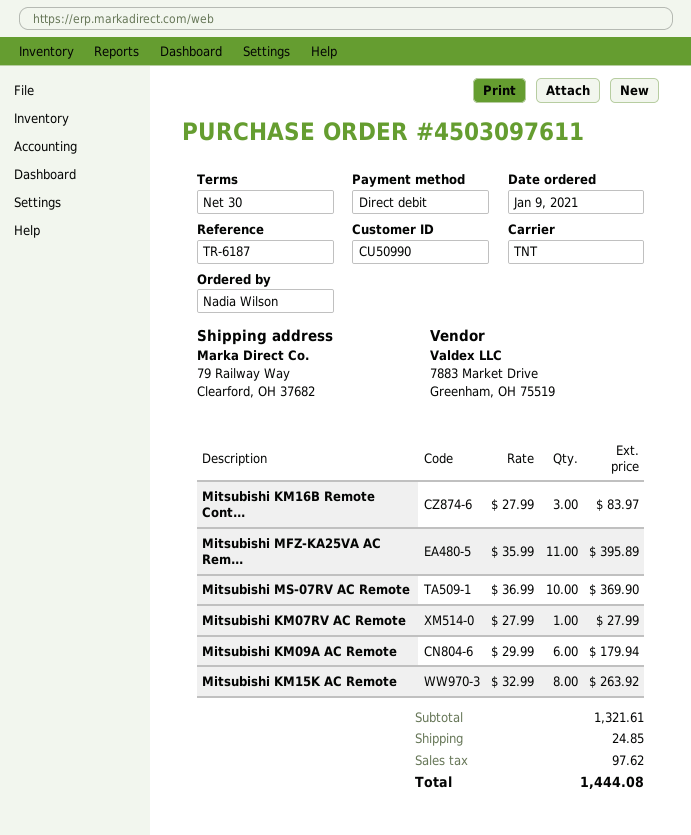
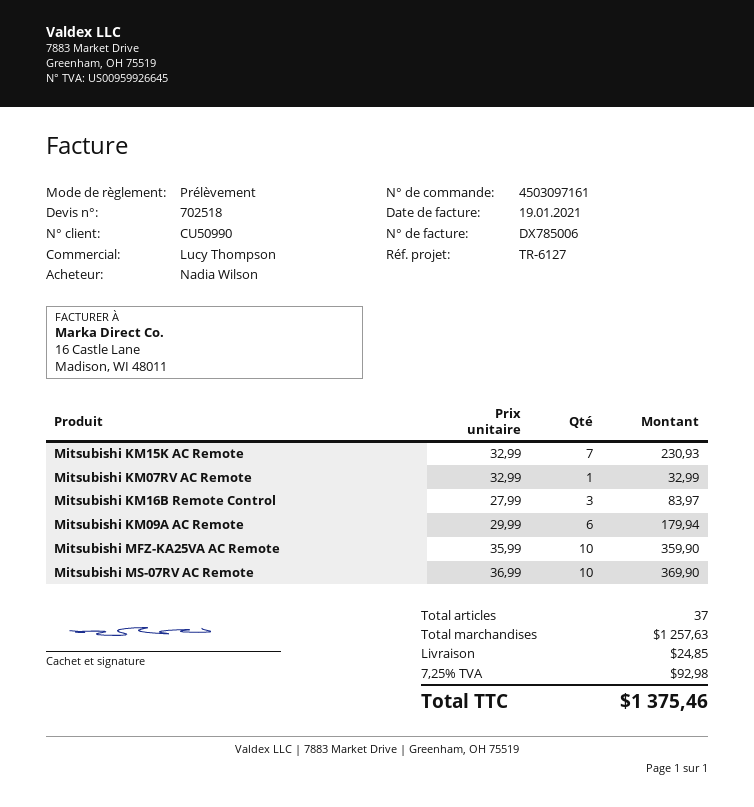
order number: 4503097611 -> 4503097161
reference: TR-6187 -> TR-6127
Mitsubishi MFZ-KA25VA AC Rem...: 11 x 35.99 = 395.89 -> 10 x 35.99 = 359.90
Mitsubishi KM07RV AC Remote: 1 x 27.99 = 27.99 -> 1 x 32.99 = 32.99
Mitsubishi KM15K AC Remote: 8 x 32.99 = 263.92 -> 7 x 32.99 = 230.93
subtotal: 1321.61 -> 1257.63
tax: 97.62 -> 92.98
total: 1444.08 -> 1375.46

+---+

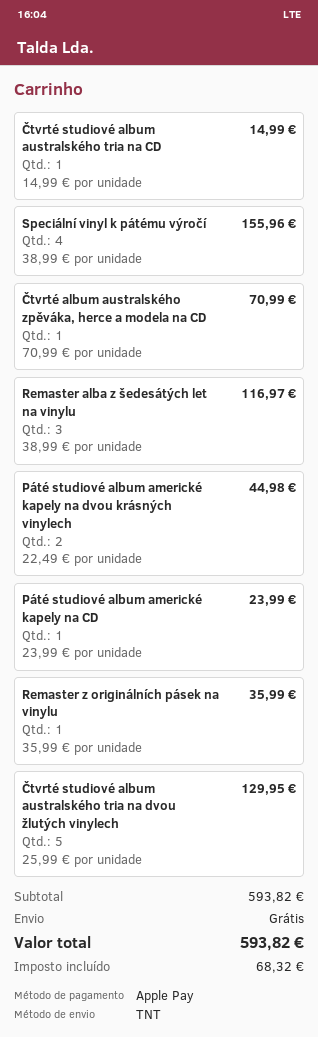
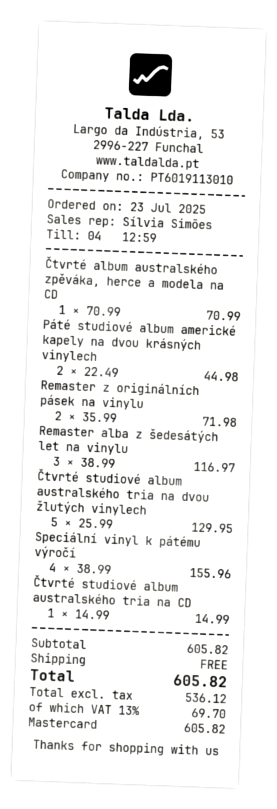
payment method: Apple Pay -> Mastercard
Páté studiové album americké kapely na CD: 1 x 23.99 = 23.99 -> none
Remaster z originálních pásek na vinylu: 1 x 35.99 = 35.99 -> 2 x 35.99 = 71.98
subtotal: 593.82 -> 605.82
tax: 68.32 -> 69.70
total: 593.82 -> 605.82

+---+

To do: In the data above, find the line with "order number: 4503097611 -> 4503097161" and the line with "total: 1444.08 -> 1375.46". Retype both, plus every line between them, exactly.

Output below:
order number: 4503097611 -> 4503097161
reference: TR-6187 -> TR-6127
Mitsubishi MFZ-KA25VA AC Rem...: 11 x 35.99 = 395.89 -> 10 x 35.99 = 359.90
Mitsubishi KM07RV AC Remote: 1 x 27.99 = 27.99 -> 1 x 32.99 = 32.99
Mitsubishi KM15K AC Remote: 8 x 32.99 = 263.92 -> 7 x 32.99 = 230.93
subtotal: 1321.61 -> 1257.63
tax: 97.62 -> 92.98
total: 1444.08 -> 1375.46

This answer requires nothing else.